YOUR OBJECTIVE
Take every line from the listing below that includes "Parameter" and copy it.

EXTRACTED RECORDS
__________________________________________________

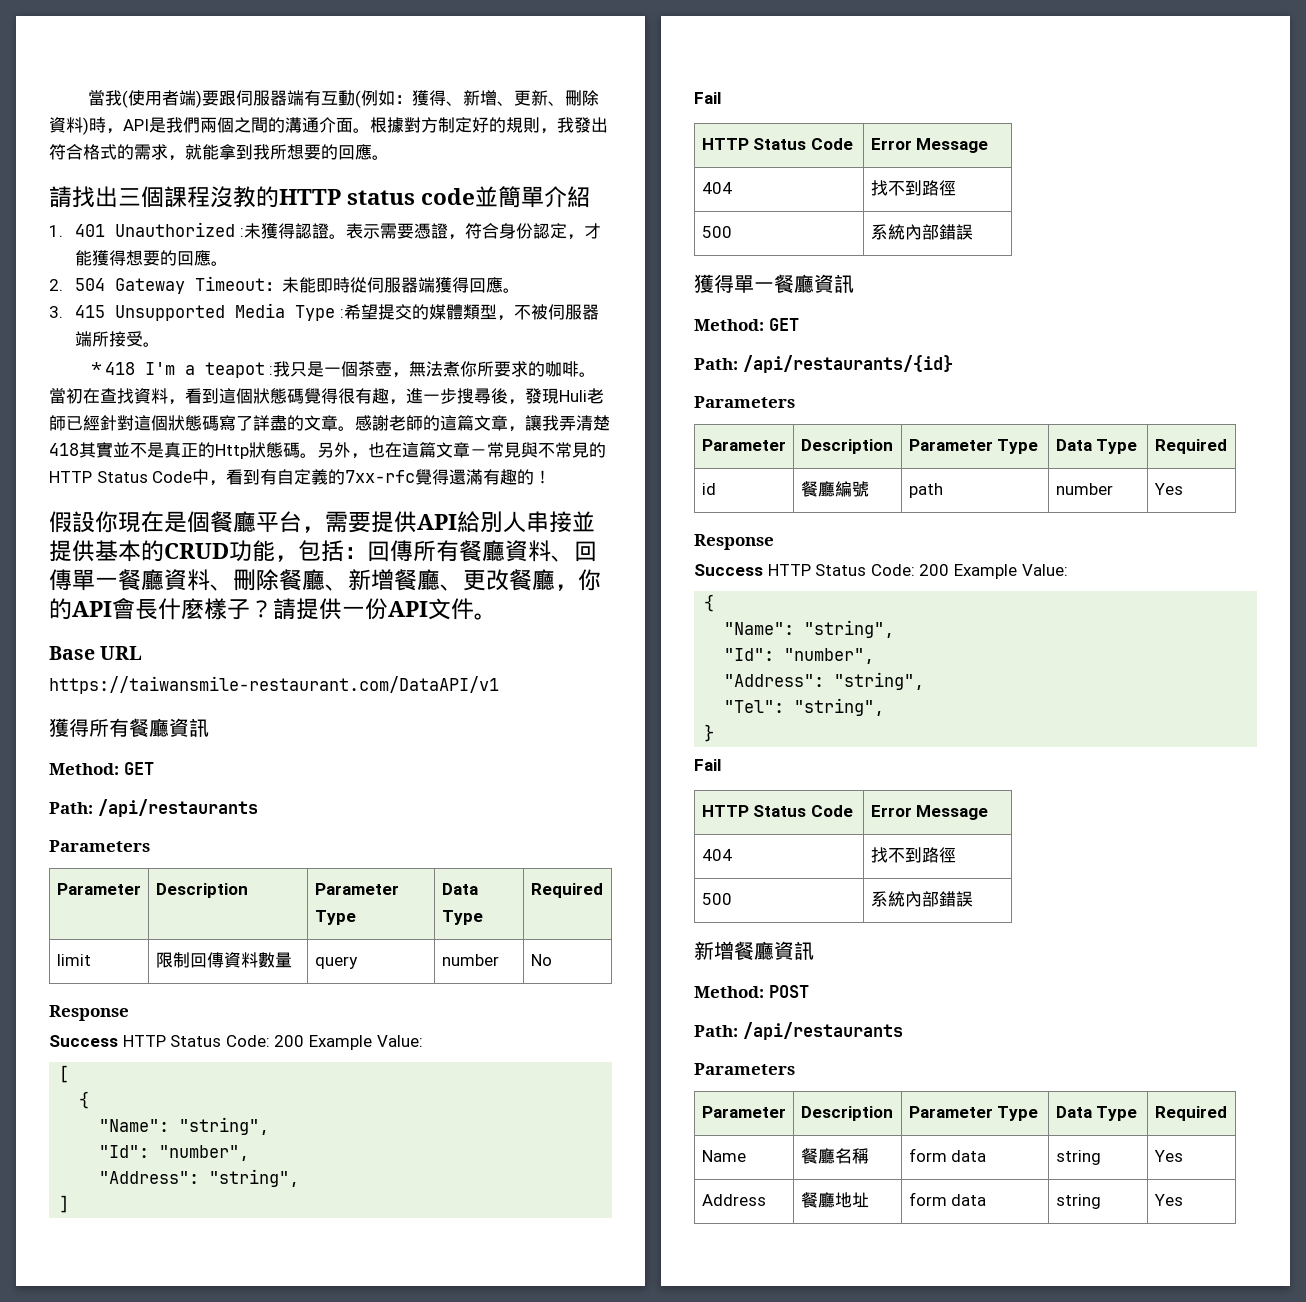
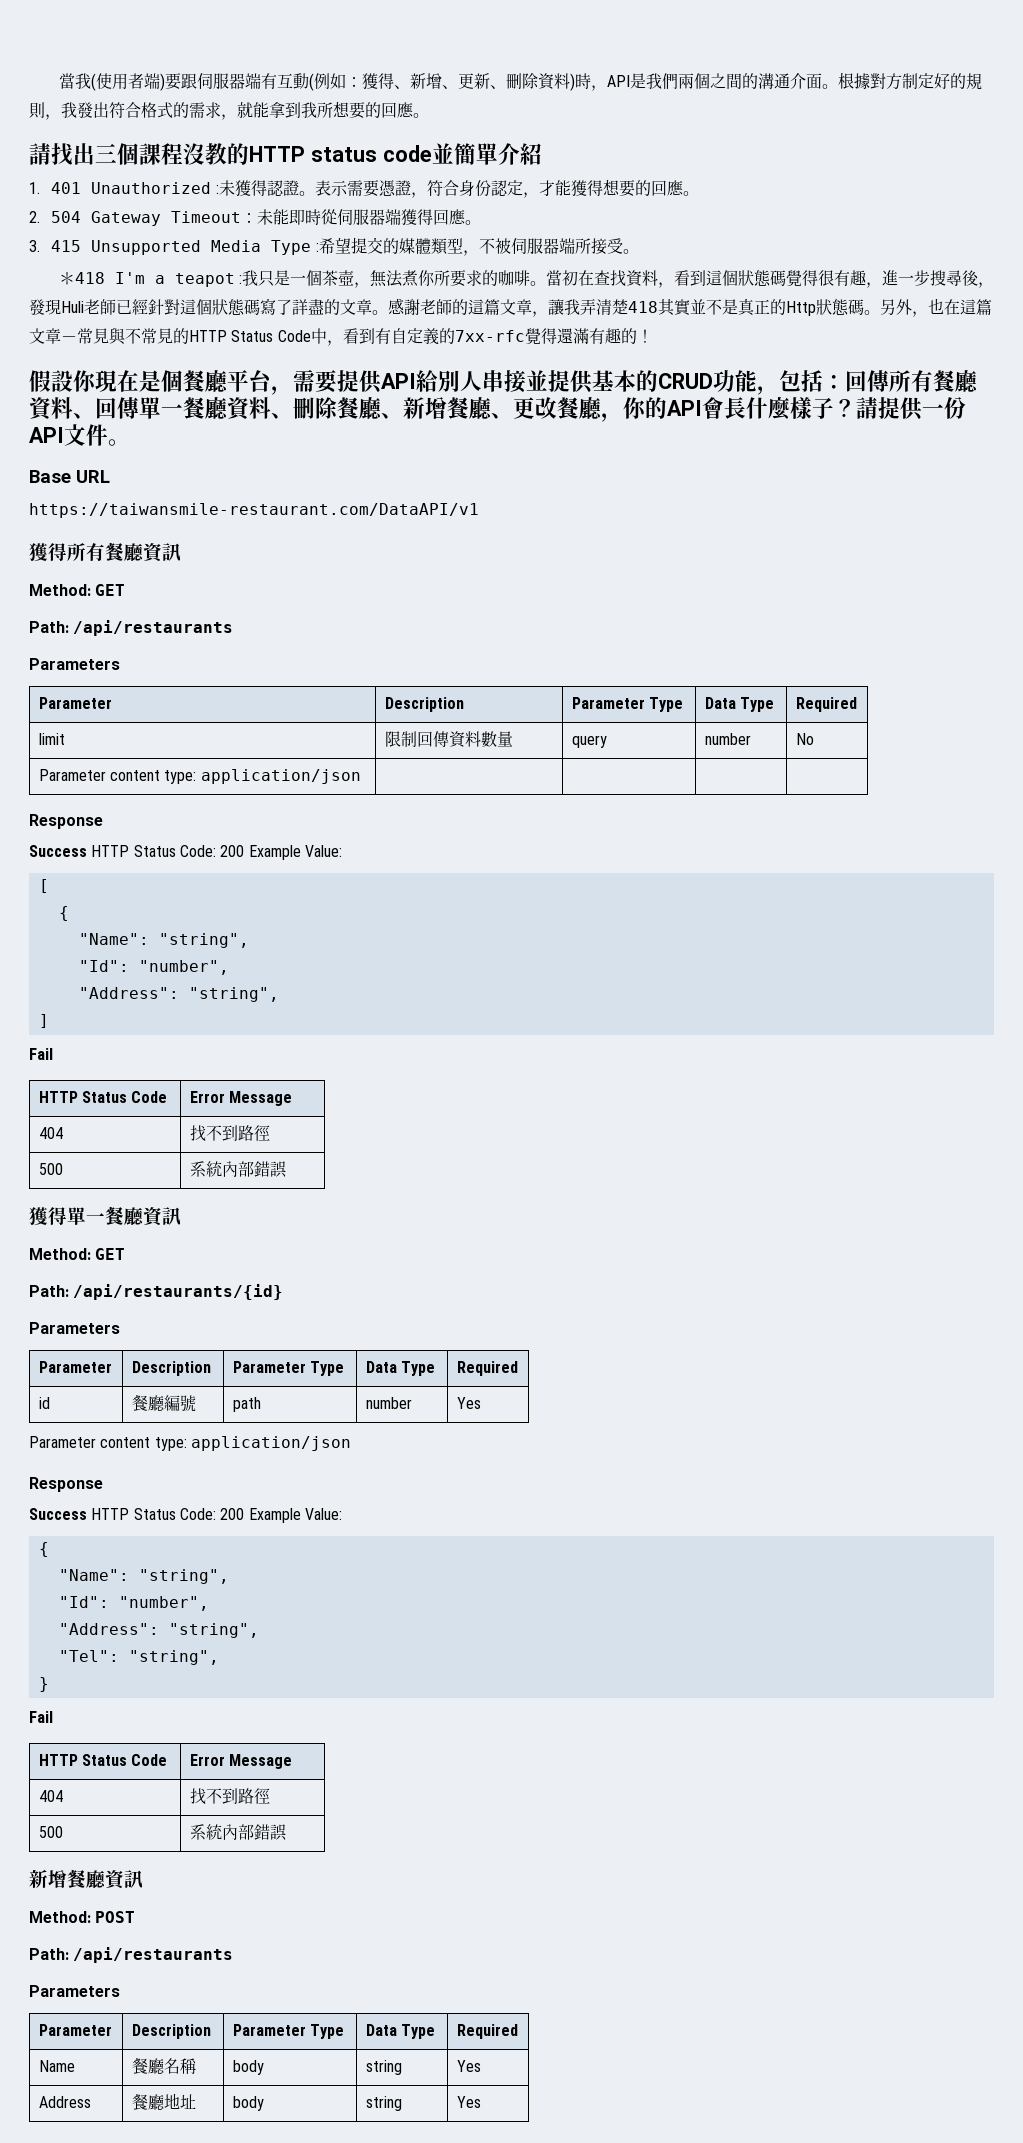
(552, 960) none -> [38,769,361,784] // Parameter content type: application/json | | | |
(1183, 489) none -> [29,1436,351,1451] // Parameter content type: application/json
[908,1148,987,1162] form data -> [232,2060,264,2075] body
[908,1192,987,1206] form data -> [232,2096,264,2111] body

__________________________________________________

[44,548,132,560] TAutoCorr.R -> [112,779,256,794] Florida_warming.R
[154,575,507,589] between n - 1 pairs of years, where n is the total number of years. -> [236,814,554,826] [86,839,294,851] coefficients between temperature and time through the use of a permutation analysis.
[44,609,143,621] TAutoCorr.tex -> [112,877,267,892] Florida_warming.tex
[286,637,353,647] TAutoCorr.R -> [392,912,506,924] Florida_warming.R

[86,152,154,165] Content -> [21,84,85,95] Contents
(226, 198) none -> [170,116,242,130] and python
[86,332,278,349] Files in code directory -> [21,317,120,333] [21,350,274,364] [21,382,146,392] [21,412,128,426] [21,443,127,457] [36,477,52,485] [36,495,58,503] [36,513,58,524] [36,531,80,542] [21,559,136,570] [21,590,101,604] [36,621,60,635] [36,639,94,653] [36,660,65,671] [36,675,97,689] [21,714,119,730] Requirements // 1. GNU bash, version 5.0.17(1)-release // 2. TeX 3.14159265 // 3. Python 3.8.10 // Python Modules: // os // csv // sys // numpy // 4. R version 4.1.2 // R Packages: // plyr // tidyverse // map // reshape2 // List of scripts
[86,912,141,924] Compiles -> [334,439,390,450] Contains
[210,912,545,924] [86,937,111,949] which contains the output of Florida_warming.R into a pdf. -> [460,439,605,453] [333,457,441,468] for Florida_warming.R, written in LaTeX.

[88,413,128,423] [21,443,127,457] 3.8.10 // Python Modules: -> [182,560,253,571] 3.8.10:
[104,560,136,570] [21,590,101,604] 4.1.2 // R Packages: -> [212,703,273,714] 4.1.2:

__________________________________________________

SOLUTION
(552, 960) none -> [38,769,361,784] // Parameter content type: application/json | | | |
(1183, 489) none -> [29,1436,351,1451] // Parameter content type: application/json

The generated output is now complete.